## Web page revision data
-- Opening Marker --
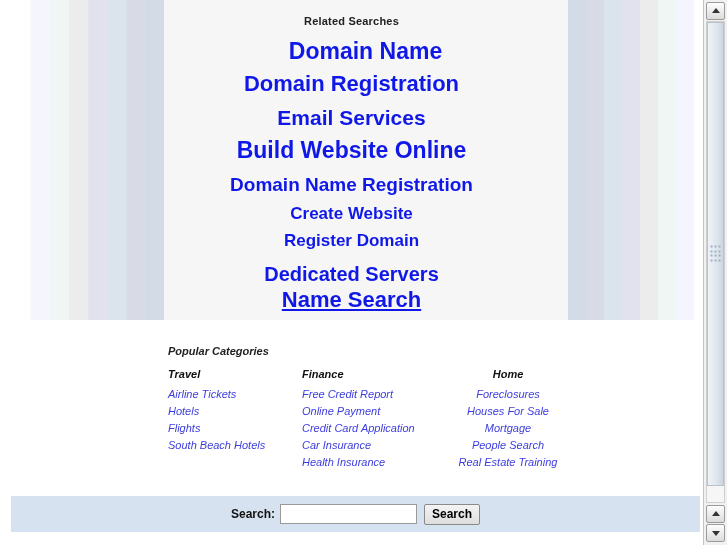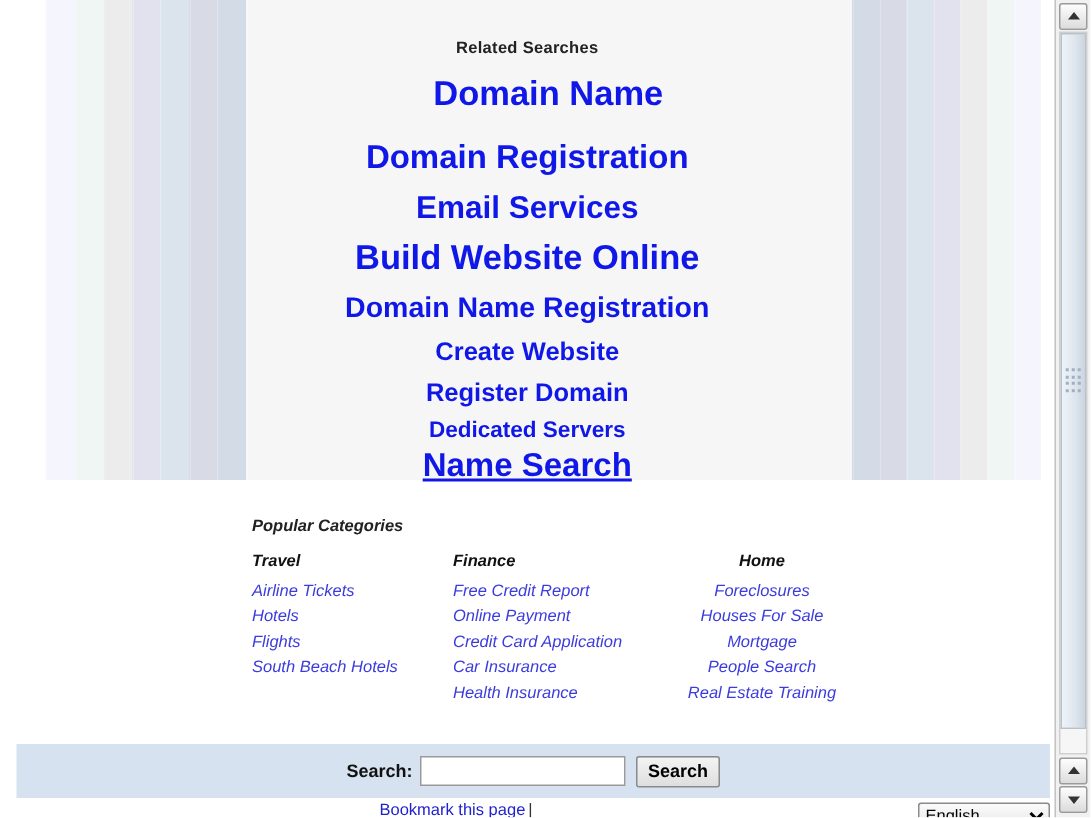--- a/index.html
+++ b/index.html
@@ -56,7 +56,7 @@
     font-weight: bold;
     color: #222222;
     letter-spacing: 0.2px;
-    padding-top: 25px;
+    padding-top: 14px;
     line-height: 14px;
   }
   .related-link {

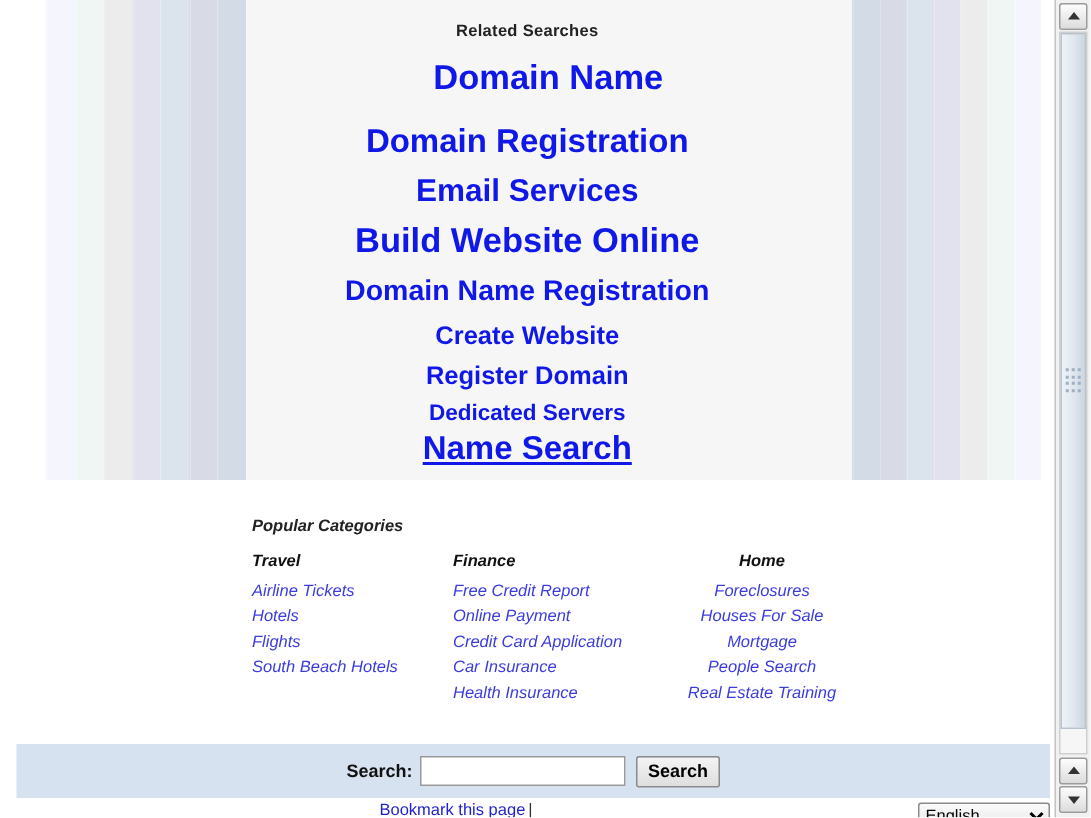--- a/index.html
+++ b/index.html
@@ -70,7 +70,7 @@
   }
 
   .rl-1 { font-size: 23px; margin-top: 12px; padding-left: 28px; }
-  .rl-2 { font-size: 22px; margin-top: 20px; }
+  .rl-2 { font-size: 22px; margin-top: 10px; }
   .rl-3 { font-size: 21px; margin-top: 11px; }
   .rl-4 { font-size: 23px; margin-top: 11px; }
   .rl-5 { font-size: 19px; margin-top: 12px; }

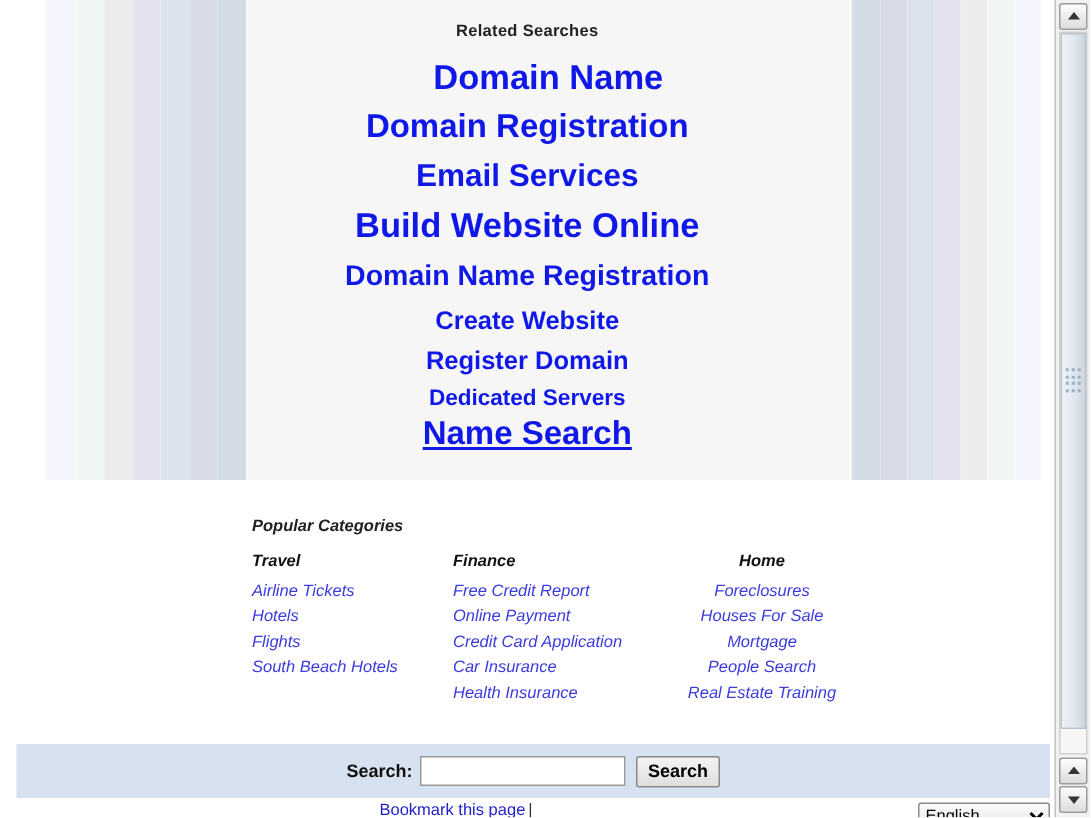--- a/index.html
+++ b/index.html
@@ -76,7 +76,7 @@
   .rl-5 { font-size: 19px; margin-top: 12px; }
   .rl-6 { font-size: 17px; margin-top: 11px; }
   .rl-7 { font-size: 17px; margin-top: 10px; }
-  .rl-8 { font-size: 15px; margin-top: 8px; }
+  .rl-8 { font-size: 20px; margin-top: 14px; }
   .rl-9 { font-size: 22px; margin-top: 5px; text-decoration: underline; }
 
   

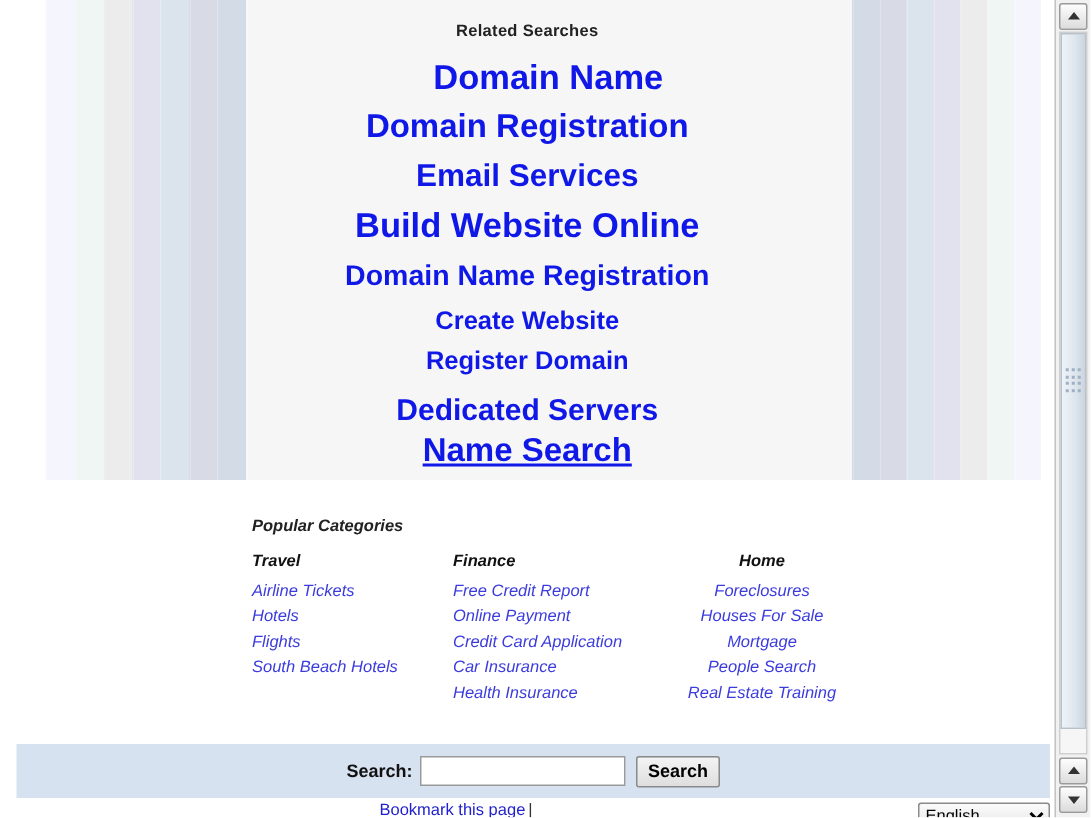--- a/index.html
+++ b/index.html
@@ -376,14 +376,6 @@
     <button id="search-button">Search</button>
   </div>
 
-  <div id="bottom-row">
-    <span id="bookmark-wrap">
-      <a id="bookmark-link" href="#">Bookmark this page</a><span id="bookmark-sep">|</span>
-    </span>
-    <select id="lang-select">
-      <option>English</option>
-    </select>
-  </div>
 
 </div>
-- Closing Marker --
## Exercise goal
A complete answer gives every line of the records holding "bookmark".

## Answer to this exercise
-    <span id="bookmark-wrap">
-      <a id="bookmark-link" href="#">Bookmark this page</a><span id="bookmark-sep">|</span>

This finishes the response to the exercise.